══ Dataset ══
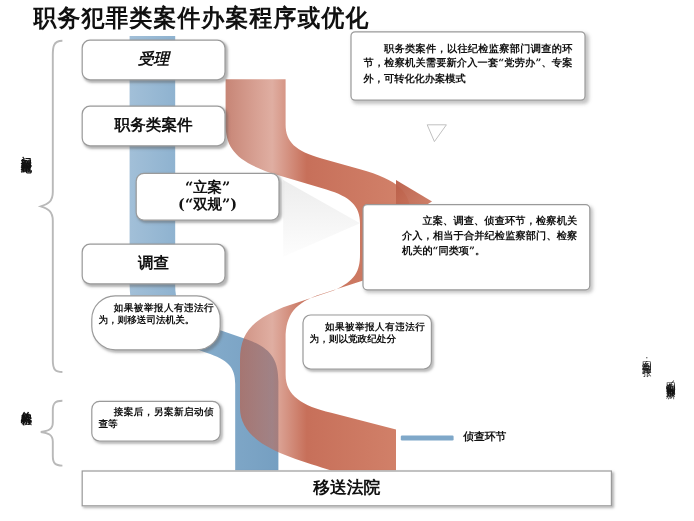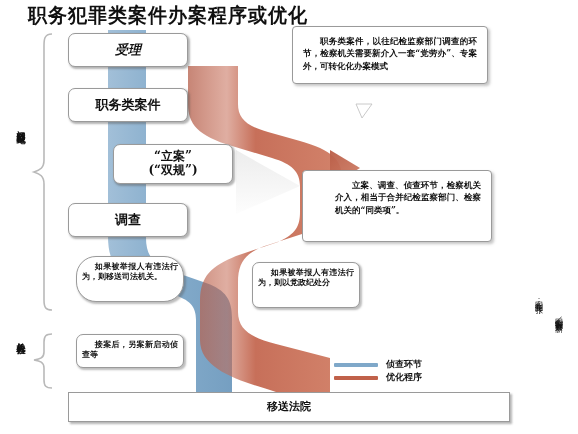"如果被举报人有违法行为，则移送司法机关。" .note-small.n1 { top: 256px -> 246px }
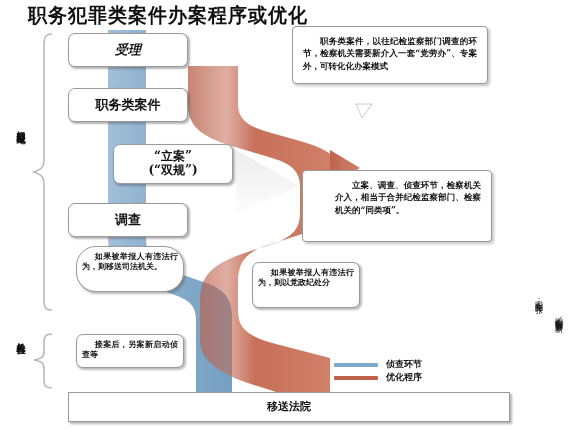"接案后，另案新启动侦查等" .note-small.n3 { font-family: none -> Liberation Serif, serif }
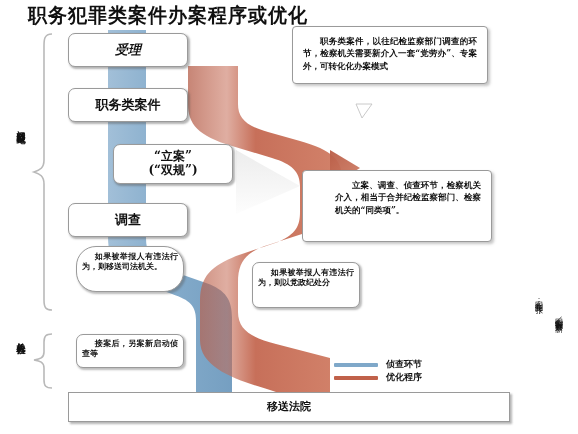"优化程序" div.legend-row { html: <div> <span></span> <span>优化程序</span> </div> -> none }
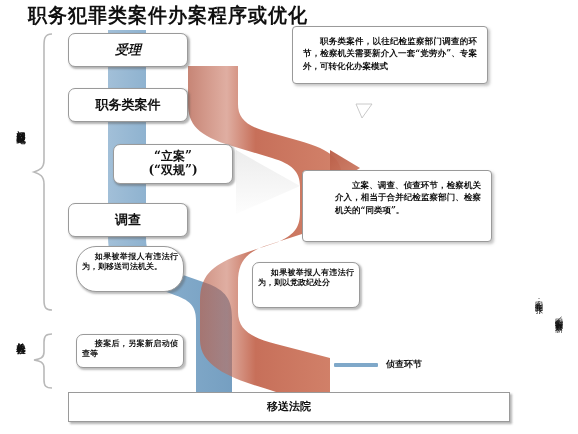"移送法院" .stage-box.bottom { font-size: 11px -> 14px }
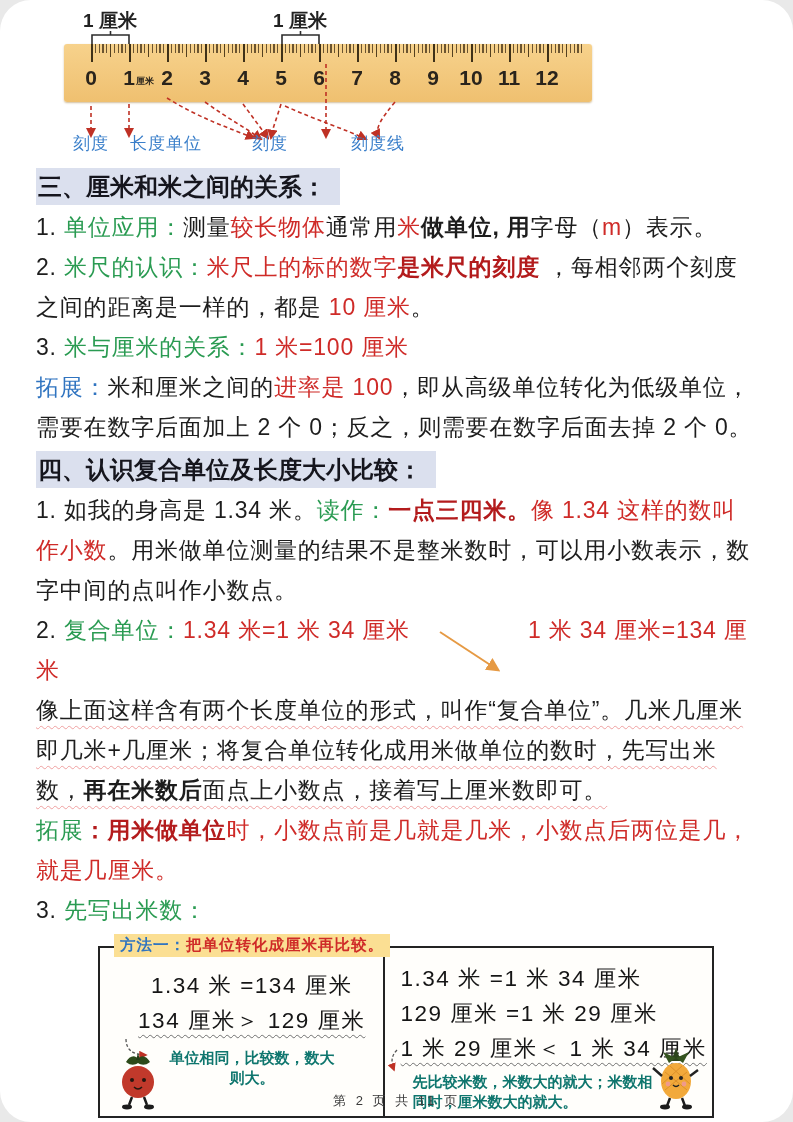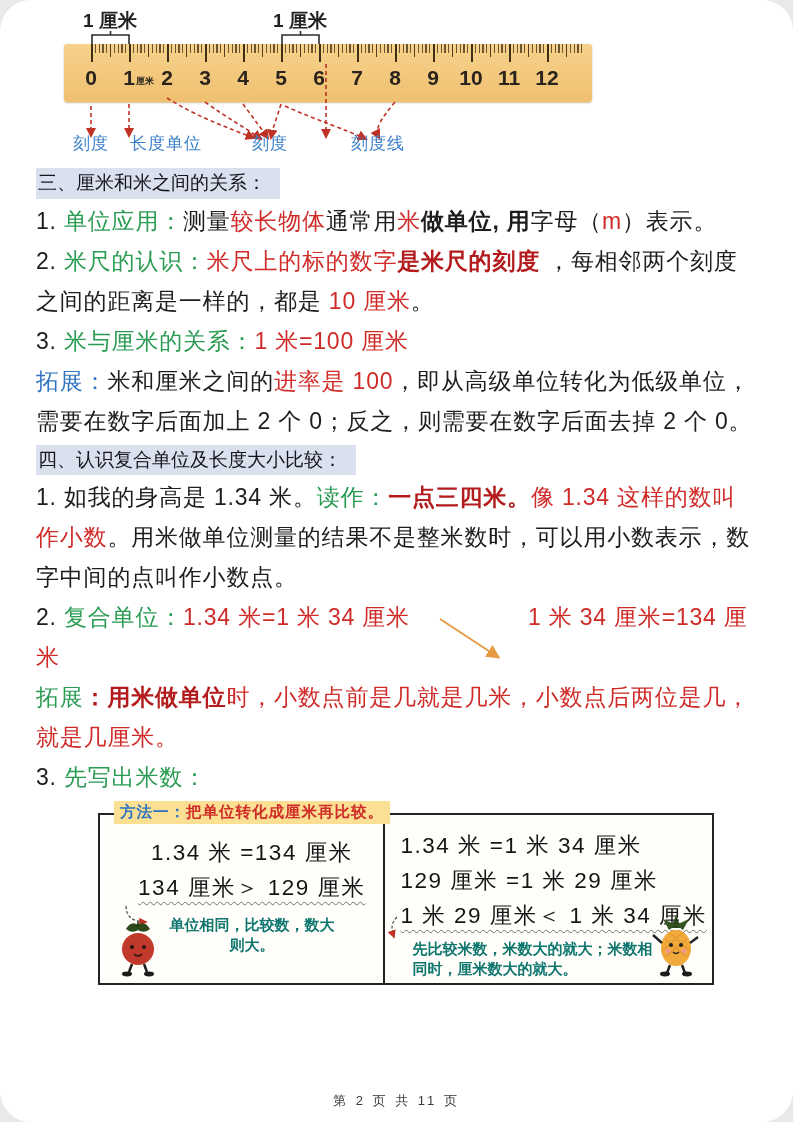"三、厘米和米之间的关系：" .hd { font-size: 19px -> 24px; font-weight: 400 -> 700 }
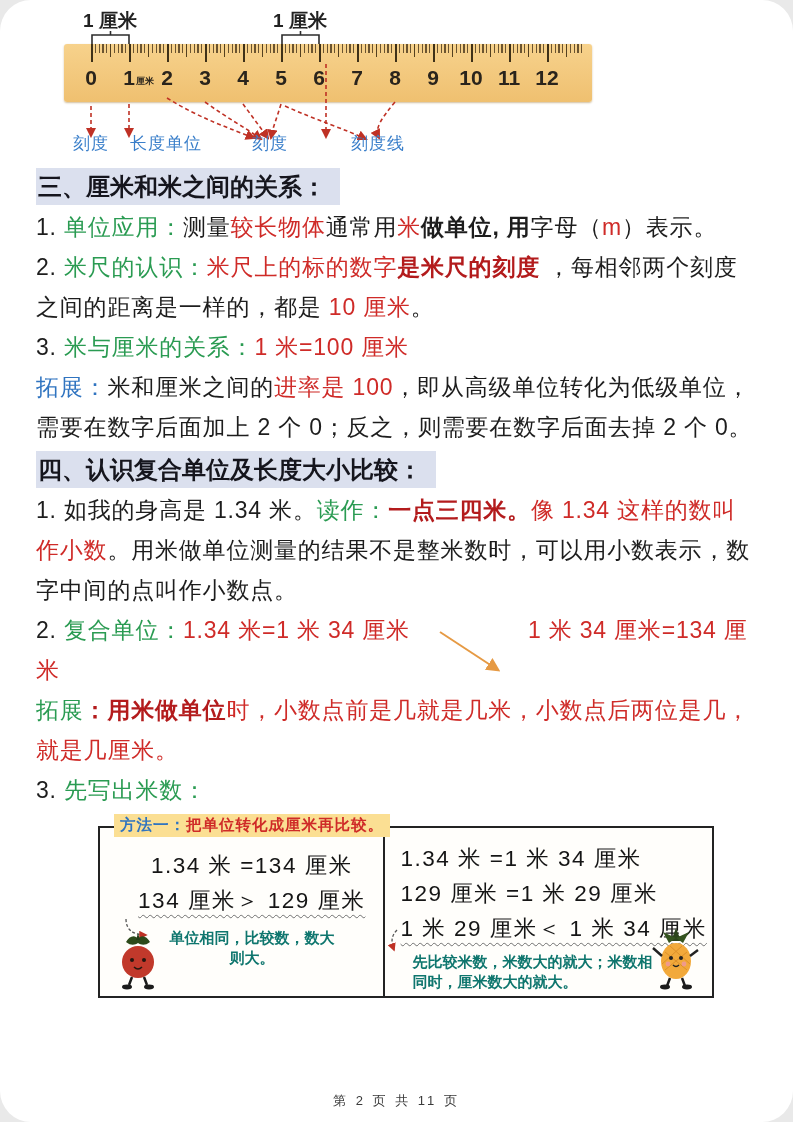"像上面这样含有两个长度单位的形式，叫作“复合单位”。几米几厘米即几米+几厘米；将" p.para { html: none -> <p> <span><span>像上面这样含有两个长度单位的形式，叫作“复合单位”。几米几厘米即几米+几厘米；将复合单位转化成用米做单位的数时，先写出米数，</span><span>再在米数后</span><span>面点上小数点，接着写上厘米数即可。</span></span> </p> }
═══
Task statement
Your copy should match the data above exactly, apart from the pictures.

Response
"如果被举报人有违法行为，则移送司法机关。" .note-small.n1 { top: 256px -> 246px }
"接案后，另案新启动侦查等" .note-small.n3 { font-family: none -> Liberation Serif, serif }
"优化程序" div.legend-row { html: <div> <span></span> <span>优化程序</span> </div> -> none }
"移送法院" .stage-box.bottom { font-size: 11px -> 14px }
"三、厘米和米之间的关系：" .hd { font-size: 19px -> 24px; font-weight: 400 -> 700 }
"像上面这样含有两个长度单位的形式，叫作“复合单位”。几米几厘米即几米+几厘米；将" p.para { html: none -> <p> <span><span>像上面这样含有两个长度单位的形式，叫作“复合单位”。几米几厘米即几米+几厘米；将复合单位转化成用米做单位的数时，先写出米数，</span><span>再在米数后</span><span>面点上小数点，接着写上厘米数即可。</span></span> </p> }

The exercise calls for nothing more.